Data section Start Marker
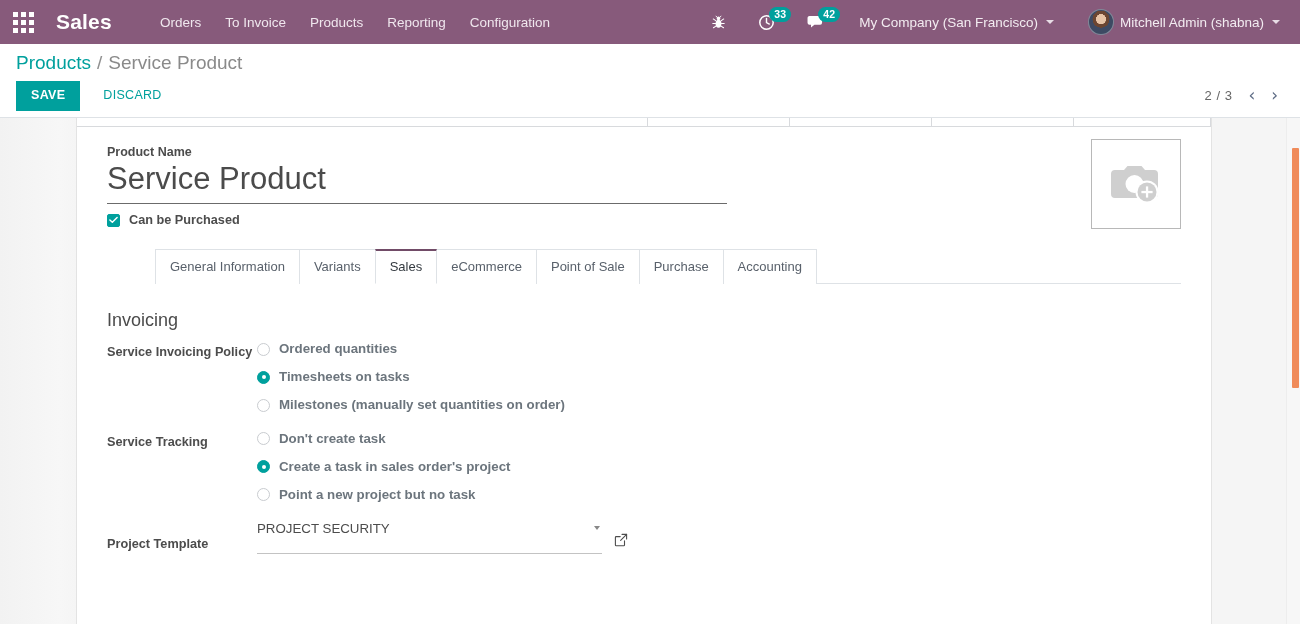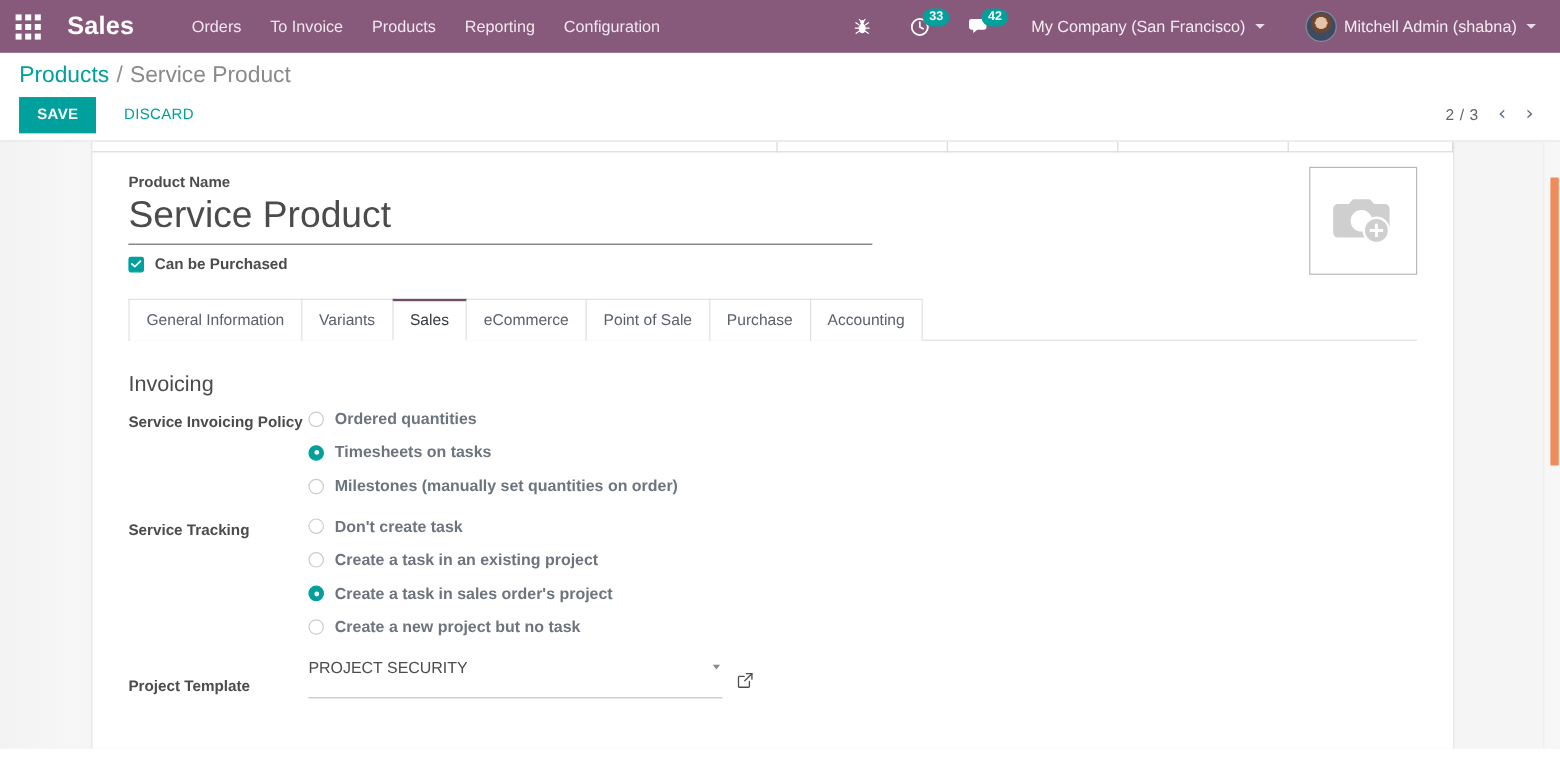"General Information" .tabs { margin-left: none -> 48px }
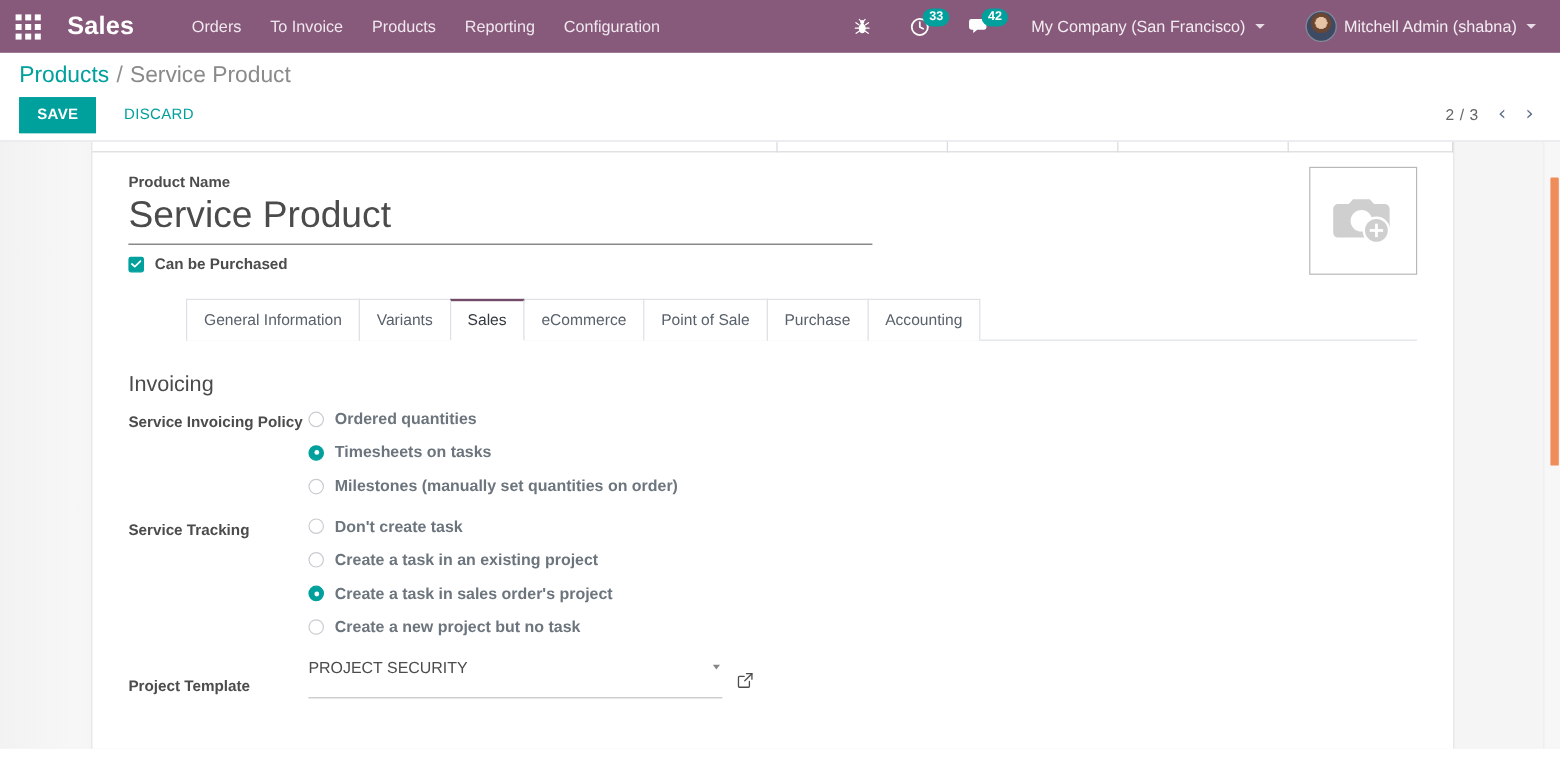"Create a task in an" label.radio-item { html: <label> <span></span> <span>Create a task in an existing project</span> </label> -> none }
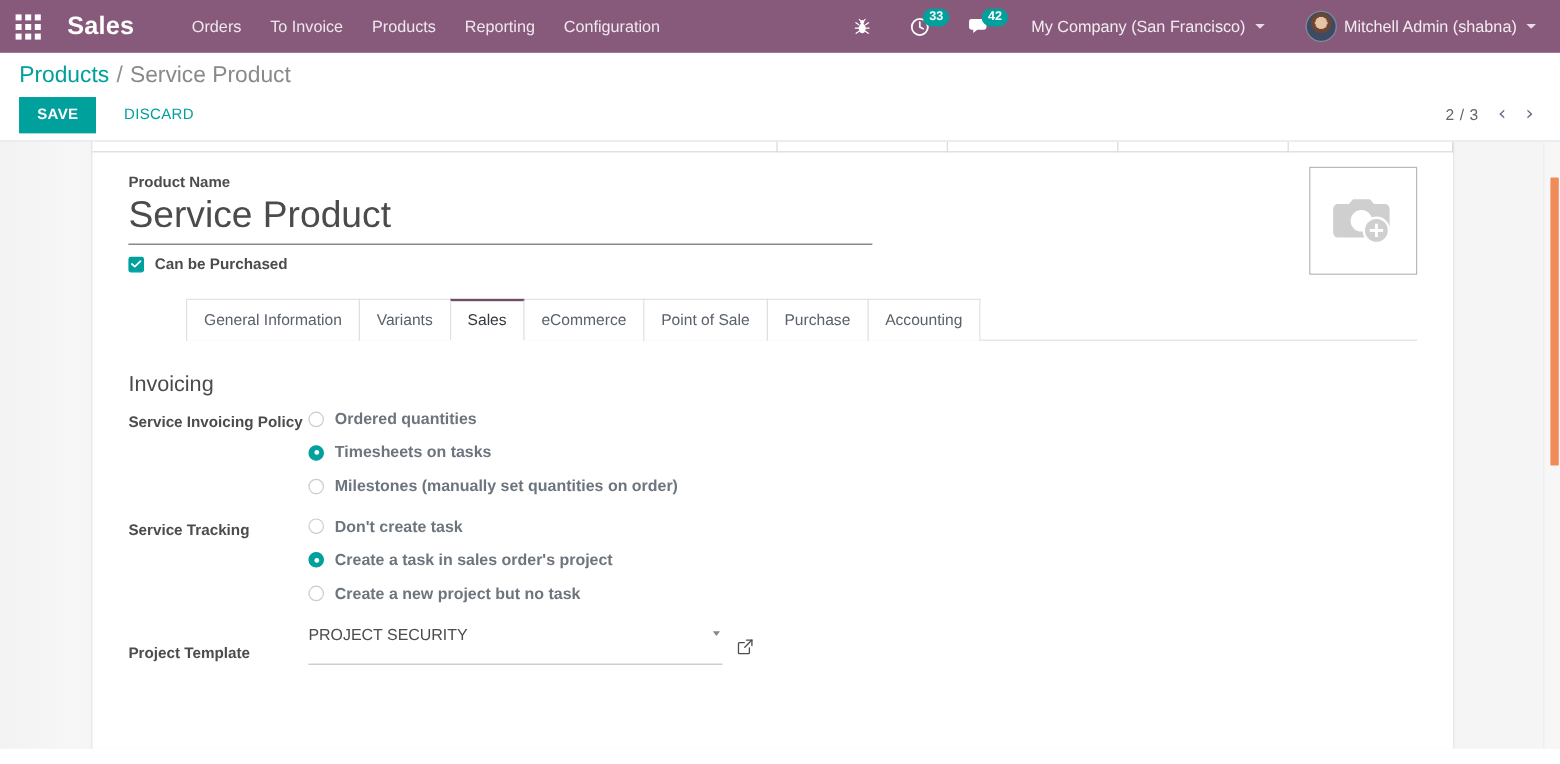"Create a new project but" span.radio-label { text: Create -> Point }
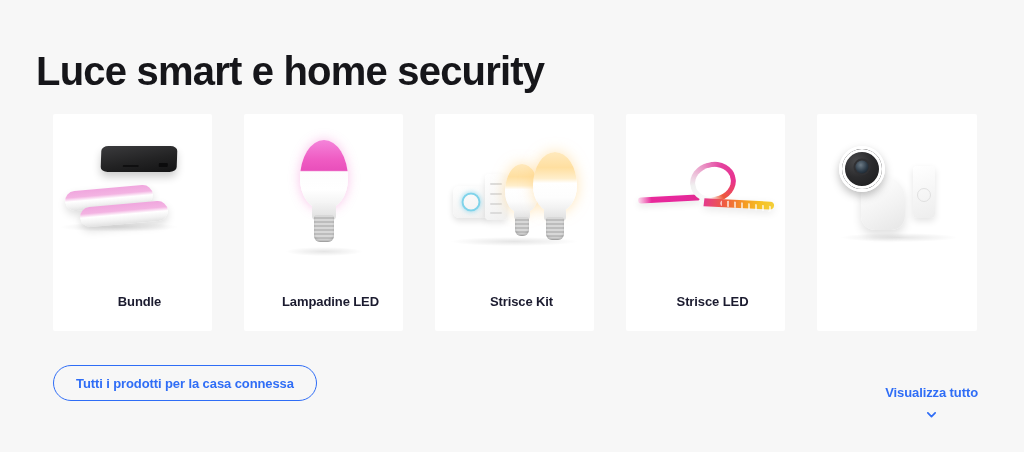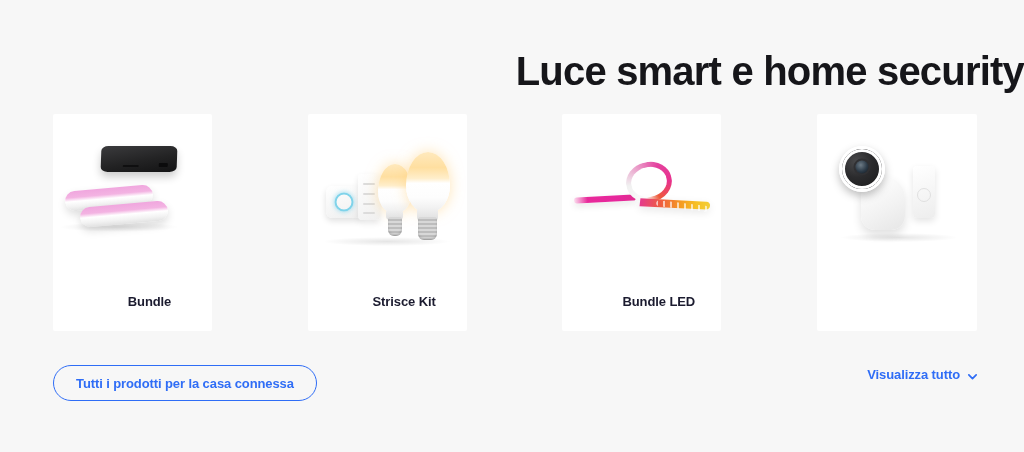"Luce smart e home security" .section-title { text-align: right -> left }
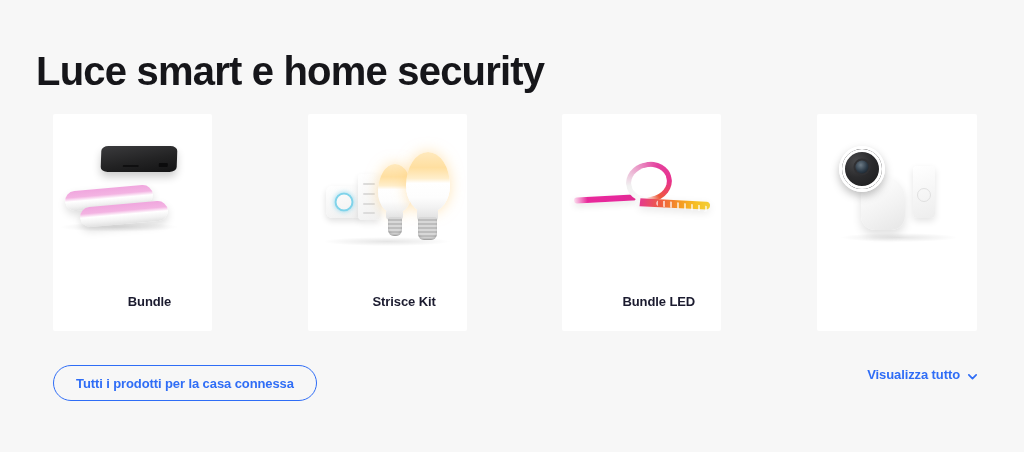"Bundle" .card-label { left: 17px -> 7px }
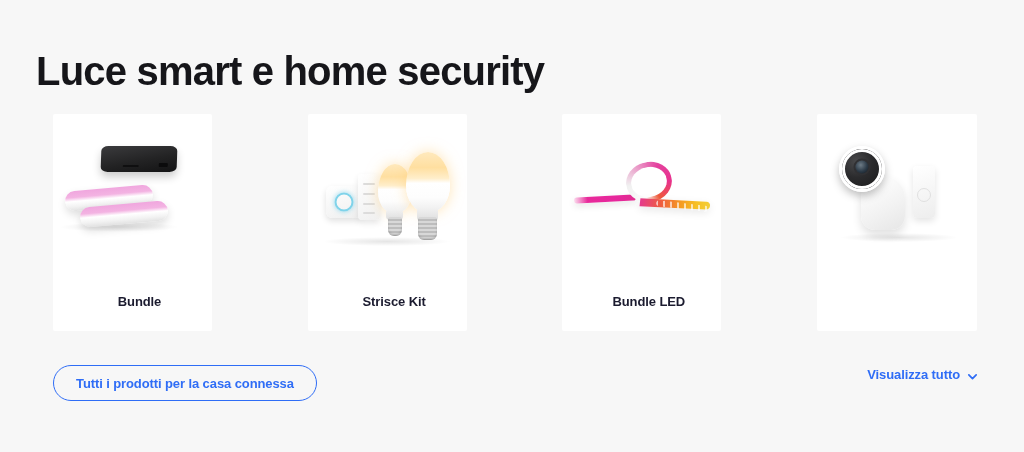"Lampadine LED" div.card { html: none -> <div> <div> <div> <div></div> <div> <div></div> <div></div> <div></div> </div> </div> </div> <div>Lampadine LED</div> </div> }
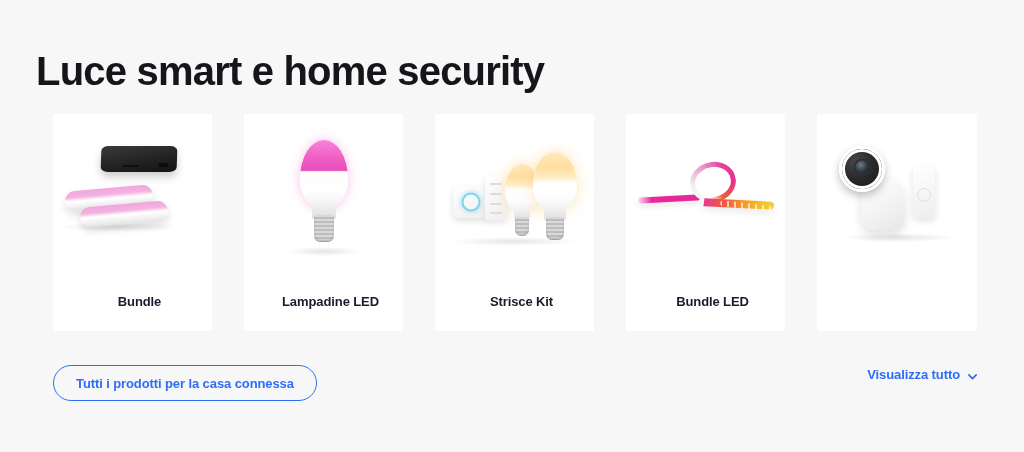"Bundle LED" div.card-label { text: Bundle -> Strisce }
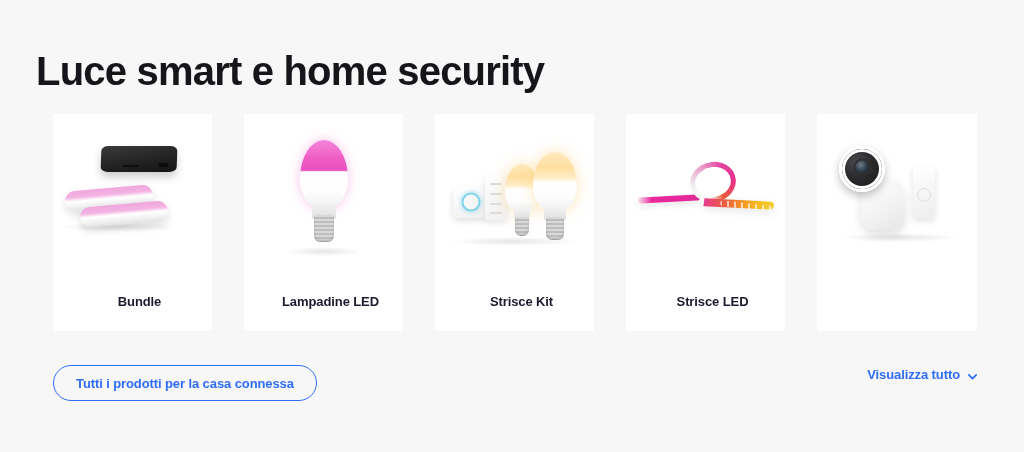"Visualizza tutto" .view-all { flex-direction: none -> column; top: 367px -> 385px }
Data section End Marker
_Exercise goal_:
Print each entry above verbatim, pictures left out.

_Answer space_:
"General Information" .tabs { margin-left: none -> 48px }
"Create a task in an" label.radio-item { html: <label> <span></span> <span>Create a task in an existing project</span> </label> -> none }
"Create a new project but" span.radio-label { text: Create -> Point }
"Luce smart e home security" .section-title { text-align: right -> left }
"Bundle" .card-label { left: 17px -> 7px }
"Lampadine LED" div.card { html: none -> <div> <div> <div> <div></div> <div> <div></div> <div></div> <div></div> </div> </div> </div> <div>Lampadine LED</div> </div> }
"Bundle LED" div.card-label { text: Bundle -> Strisce }
"Visualizza tutto" .view-all { flex-direction: none -> column; top: 367px -> 385px }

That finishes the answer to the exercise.